Collection entries:
------

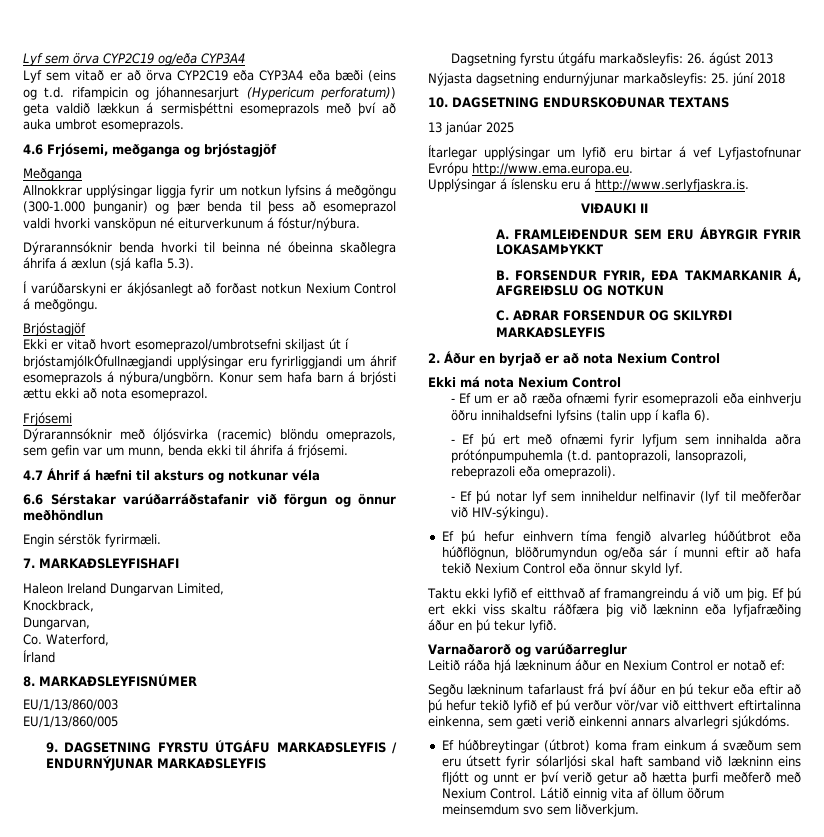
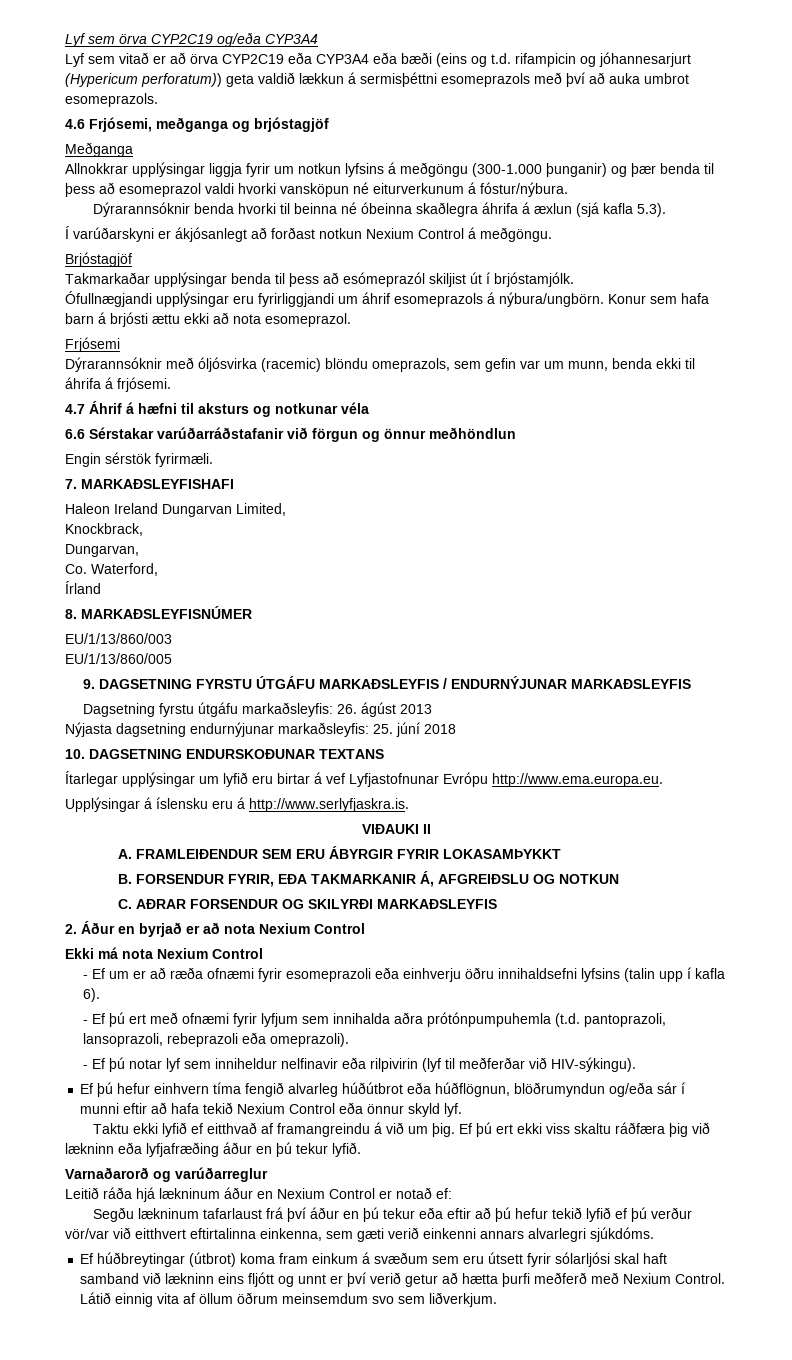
- Ekki er vitað hvort esomeprazol/umbrotsefni skiljast út í brjóstamjólkÓfullnægjandi upplýsingar eru fyrirliggjandi um áhrif esomeprazols á nýbura/ungbörn.
+ Takmarkaðar upplýsingar benda til þess að esómeprazól skiljist út í brjóstamjólk.
+ Ófullnægjandi upplýsingar eru fyrirliggjandi um áhrif esomeprazols á nýbura/ungbörn.
- 13 janúar 2025
- - Ef þú notar lyf sem inniheldur nelfinavir (lyf til meðferðar við HIV-sýkingu).
+ - Ef þú notar lyf sem inniheldur nelfinavir eða rilpivirin (lyf til meðferðar við HIV-sýkingu).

------

WORK TASK. Please go through the data above and copy each line containing the word "nýbura".

EXERCISE RESULT.
- Ekki er vitað hvort esomeprazol/umbrotsefni skiljast út í brjóstamjólkÓfullnægjandi upplýsingar eru fyrirliggjandi um áhrif esomeprazols á nýbura/ungbörn.
+ Ófullnægjandi upplýsingar eru fyrirliggjandi um áhrif esomeprazols á nýbura/ungbörn.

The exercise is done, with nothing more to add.